ARMSTRONG: Not true. Steven, er Prentice Steffen I think was his name, was not part of the team when I was there, I hardly know him. The only interaction I ever had with him I think was when he was a team doctor with the Mercury cycling team and I helped one of their young riders I think get care for testicular cancer. That’s the first and only interaction I ever had with him.

In this outlier extract, Armstrong denies the accusation by distancing himself from Dr Prentice Steffen (Steven, Stefan, what was his name again?). Instead he foregrounds his charity work for an anonymous sick rider. The underlined sentence introduces three new referents – a young rider, Mercury and cancer.  Such a topic shift and introduction of third party issues is a pragmatic technique for diverting attention. The cluster of pronouns picked out by the analysis – ‘he’, ‘their’, ‘I’– facilitate the diversion and leave the final ‘him’ ambiguous (technically this ‘him’ should refer to the nearest qualifying noun i.e. ‘one of their young riders’).

In contrast,  the following extract from segment 8 is representative of Armstrong’s ‘baseline reading”. Bob Ley had asked whether it was true Armstrong had made a phone call to Greg Lemond, threatening to smear him: “I can produce 10 people that say you took EPO”:

With regards to Greg Lemond I have to say as a young guy, I did idolize him in 1989, I think we all remember that incredible story coming back after getting shot and winning the tour by 8 seconds, the smallest margin ever. I mean he was a guy that quite literally put all of us into cycling, because he was appealing to us at a young age. But, er, for a past champion and a great champion, one of the greatest athletes of all time, to be so involved in a case, I mean I ask you Bob, I ask the viewers, why would you be so involved?

In answering this, Armstrong appears to show rare humility; he acknowledges his own inspiration and even someone else’s achievements. However, a closer reading reveals a mocking tone in which Armstrong draws attention to the narrowness of LeMond’s victory – “winning the tour by 8 seconds, the smallest margin ever”. The transcript shows that taunting accusers is Armstrong’s baseline linguistic behaviour in this interview, which is why the reticent language used when discussing Dr Prentice Steffen in segment 5 stands out as deceptive.

The analysis also flags the following segment 12 as a linguistic hotspot of potential  deception. Here Ley has asked Armstrong about his attempts to shut down the World Anti-Doping Agency (WADA) investigation that was shining a light on doping in cycling and Armstrong at that time.

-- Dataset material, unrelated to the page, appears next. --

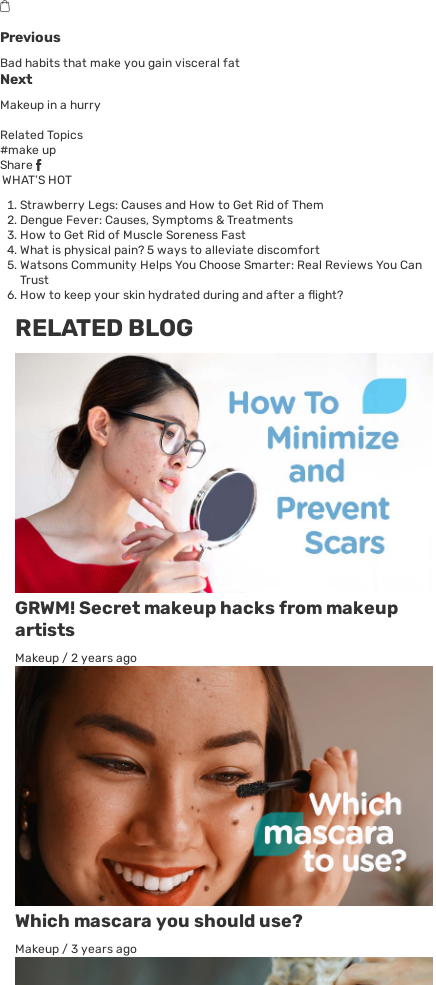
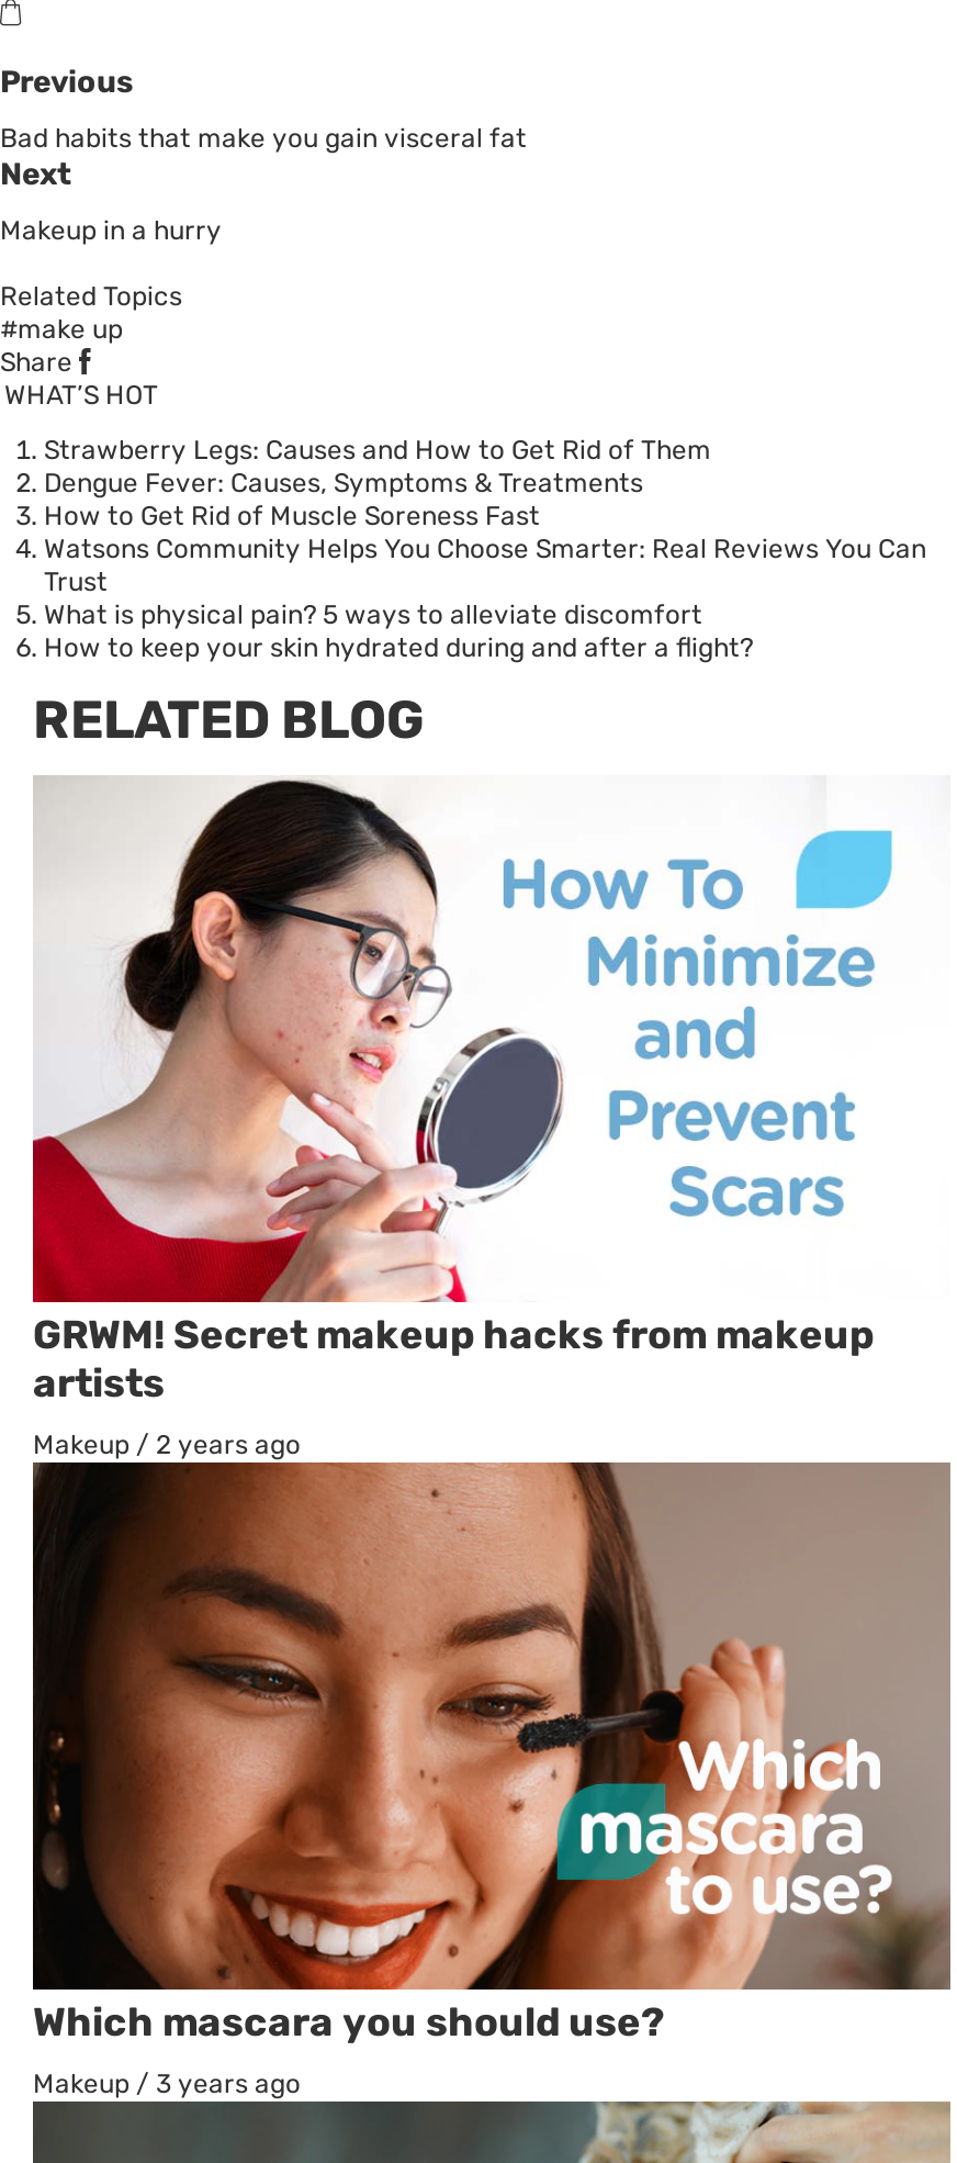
moved [20,242,320,256] -> [44,598,702,629]: What is physical pain? 5 ways to alleviate discomfort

Now there’s two people involved in this process. There’s the athletes and there’s the people who police the athletes. And both of them have to be ethical. Listen, nobody believes in doping controls more than me. I’ve submitted to all of them, whether in competition or out of competition. Now listen, I’m not saying my best defence is I’ve never tested positive. All I’m saying is that the last few years when you were supposed to tell the investigators and the drug testers everywhere you were everyday of the year, I did it.

Here, rather than taunting accusers, Armstrong again points the linguistic finger. He insinuates that the drug testing process and its ubiquitous participants (‘people’, ‘investigators’, ‘testers’) may not be ethical and he portrays himself as a willing (and perhaps slightly persecuted) subject to the testing regime. However, with the assertion “nobody believes in doping controls more than me”, Armstrong leaks the fact that he has been expert at manipulating the drug testing system. He immediately realises this ‘slip’ and moves to deny its implicature that his “best defense is I’ve never tested positive”. The final ‘it’ is ambiguous and difficult to resolve – a deception strategy we also saw in the above segment 5.

There are more examples like this in my Decepticon 2017 Stanford presentation (including an interesting connection between doping and asthma!) so take a look at that if you are interested in more detail on the method (or write to me). But the real value of this method, I think, is as an investigative linguistic tool which can identify ‘points of interest’ and thus aid forensic and journalistic investigations. So future blog posts will probe the public statements and testimony related to the key events, scandals and crimes of this post-truth era.